-- Opening Marker --
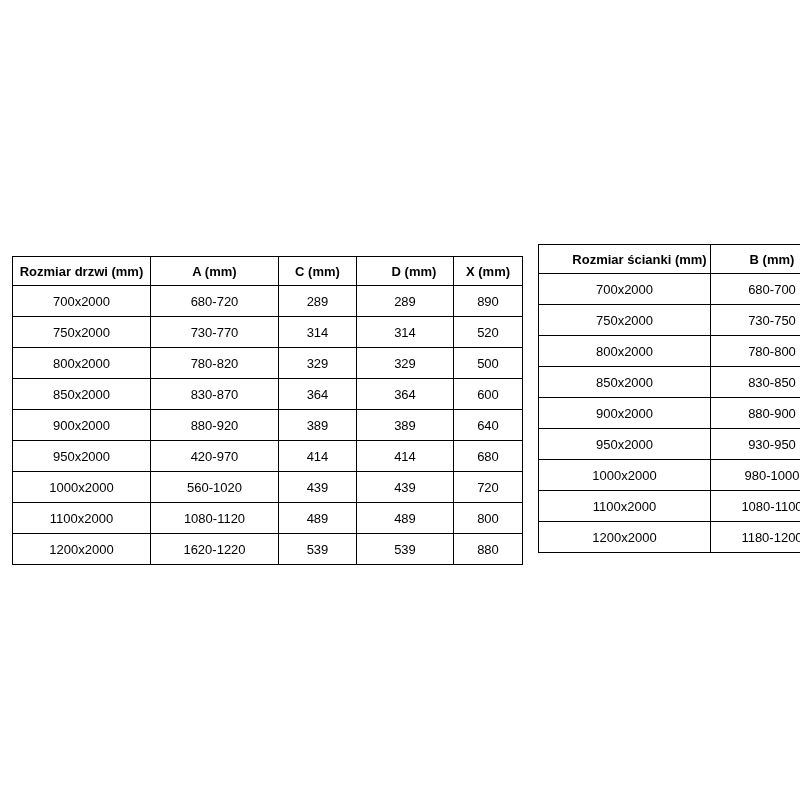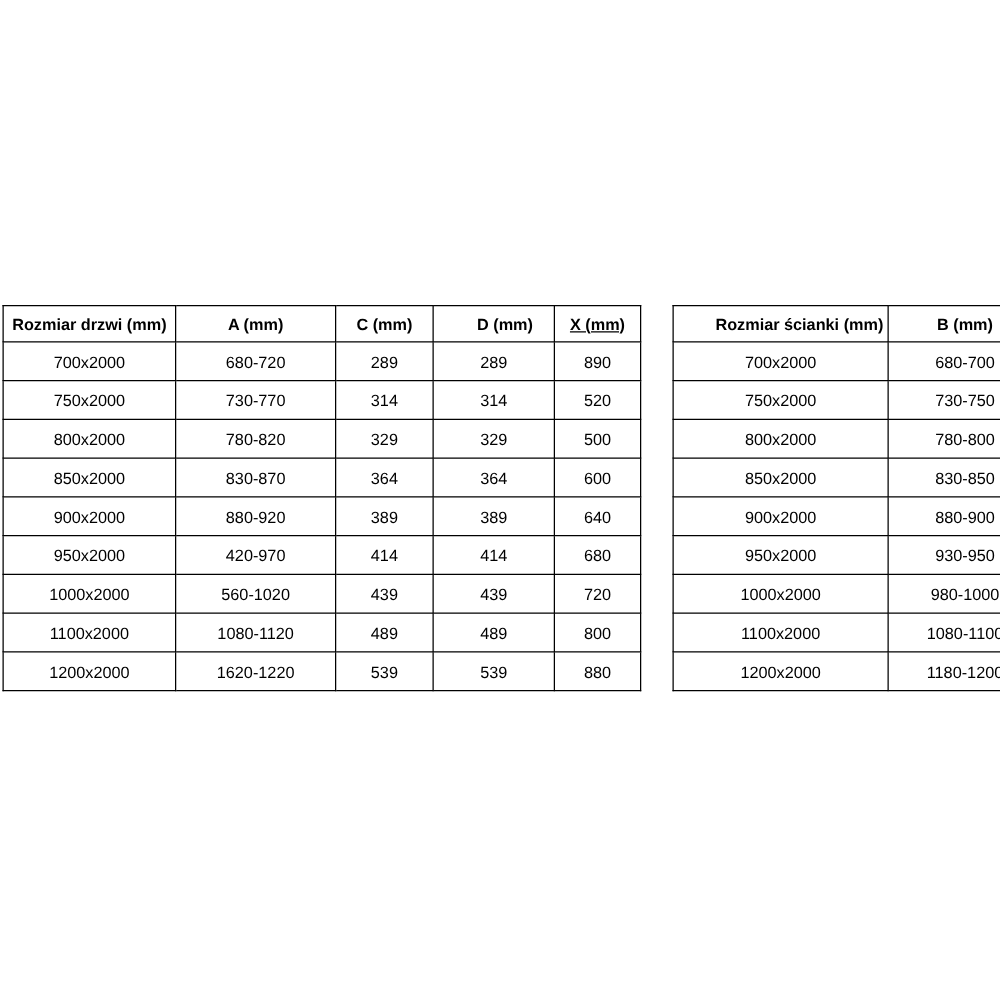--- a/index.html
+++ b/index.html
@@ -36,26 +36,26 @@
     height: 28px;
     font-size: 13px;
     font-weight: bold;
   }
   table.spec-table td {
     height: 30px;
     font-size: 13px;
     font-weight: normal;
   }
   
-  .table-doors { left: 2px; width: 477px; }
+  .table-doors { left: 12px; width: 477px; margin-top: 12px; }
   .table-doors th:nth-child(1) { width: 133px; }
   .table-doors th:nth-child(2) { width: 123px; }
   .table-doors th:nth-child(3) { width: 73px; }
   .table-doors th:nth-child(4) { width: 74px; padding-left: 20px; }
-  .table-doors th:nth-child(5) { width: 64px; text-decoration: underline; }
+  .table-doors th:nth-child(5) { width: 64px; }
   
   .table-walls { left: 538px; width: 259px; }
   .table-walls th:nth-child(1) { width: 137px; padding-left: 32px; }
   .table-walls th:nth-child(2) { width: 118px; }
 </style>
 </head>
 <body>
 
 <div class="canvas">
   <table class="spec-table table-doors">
-- Closing Marker --
-- Opening Marker --
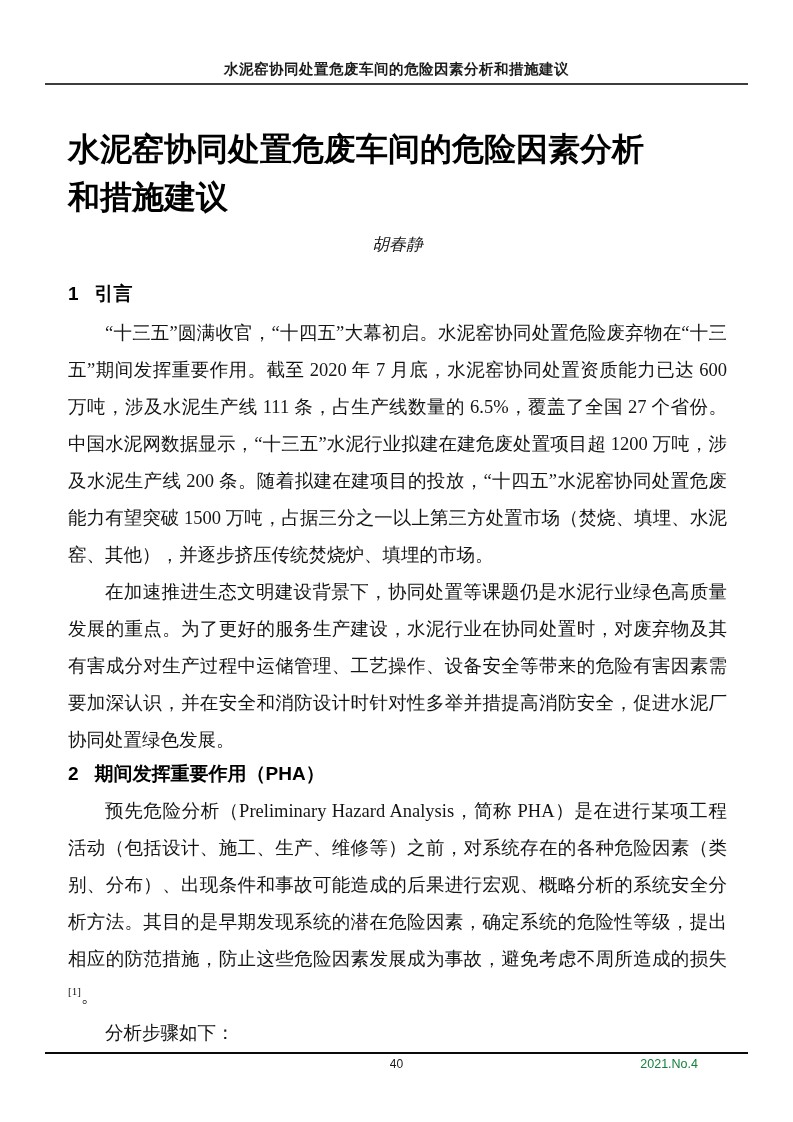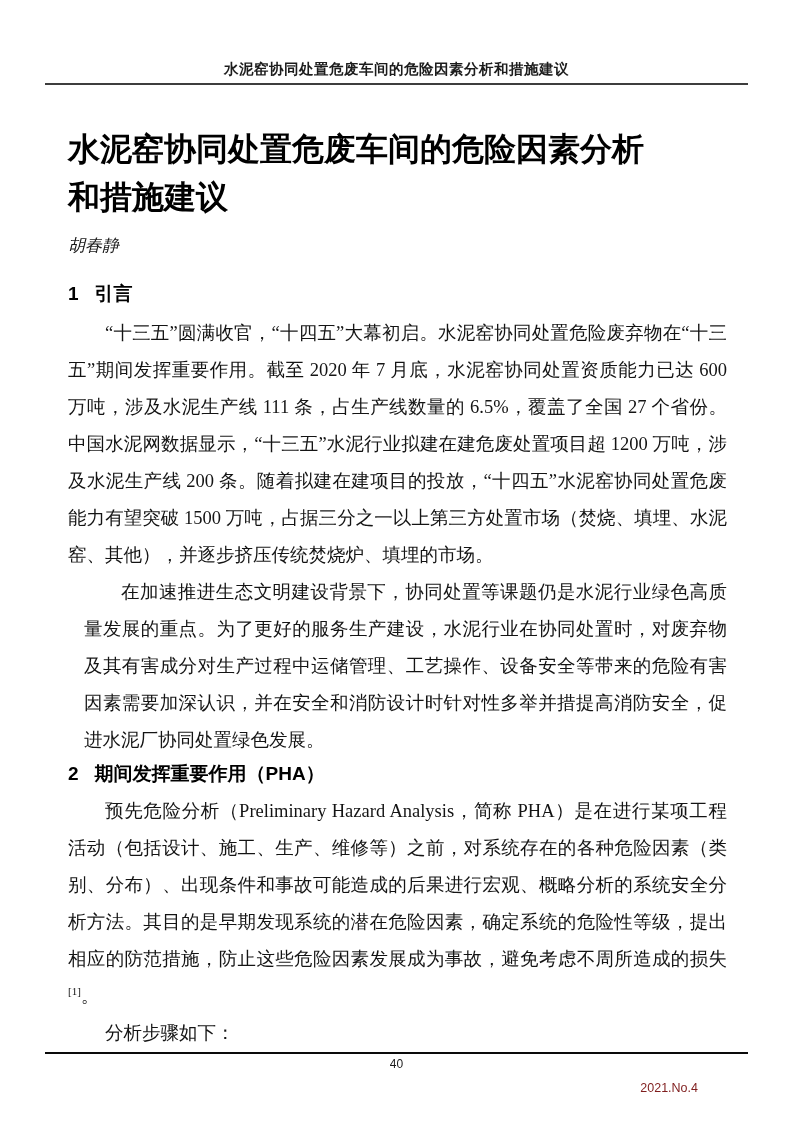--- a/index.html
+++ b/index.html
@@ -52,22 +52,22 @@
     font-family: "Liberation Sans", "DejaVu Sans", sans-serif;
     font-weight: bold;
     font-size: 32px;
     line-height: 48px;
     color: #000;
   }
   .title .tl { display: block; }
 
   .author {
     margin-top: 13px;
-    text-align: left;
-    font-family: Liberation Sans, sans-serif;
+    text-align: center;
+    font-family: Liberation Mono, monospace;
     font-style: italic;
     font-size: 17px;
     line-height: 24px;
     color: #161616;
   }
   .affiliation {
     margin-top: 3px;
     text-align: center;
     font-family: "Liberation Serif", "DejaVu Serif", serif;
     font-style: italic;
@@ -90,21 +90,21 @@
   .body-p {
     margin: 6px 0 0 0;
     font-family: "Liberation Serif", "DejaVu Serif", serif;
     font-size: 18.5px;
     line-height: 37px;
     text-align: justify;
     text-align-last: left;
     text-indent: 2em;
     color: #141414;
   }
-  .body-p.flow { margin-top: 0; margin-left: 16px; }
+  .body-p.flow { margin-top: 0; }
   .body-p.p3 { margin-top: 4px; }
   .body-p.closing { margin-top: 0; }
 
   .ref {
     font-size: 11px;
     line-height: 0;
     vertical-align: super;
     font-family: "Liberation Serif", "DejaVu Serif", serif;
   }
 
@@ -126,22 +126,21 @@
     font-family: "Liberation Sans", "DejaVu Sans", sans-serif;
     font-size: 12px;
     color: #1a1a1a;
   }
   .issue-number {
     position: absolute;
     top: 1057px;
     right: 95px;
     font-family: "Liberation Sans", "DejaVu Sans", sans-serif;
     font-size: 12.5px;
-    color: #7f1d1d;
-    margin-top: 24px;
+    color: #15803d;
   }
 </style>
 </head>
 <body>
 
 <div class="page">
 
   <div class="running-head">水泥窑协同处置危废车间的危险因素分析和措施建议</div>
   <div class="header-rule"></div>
-- Closing Marker --
_YOUR ASSIGNMENT_. Return every line of the records in which the word "padding" is found.

_EXPECTED ANSWER_.
   .table-doors th:nth-child(4) { width: 74px; padding-left: 20px; }
   .table-walls th:nth-child(1) { width: 137px; padding-left: 32px; }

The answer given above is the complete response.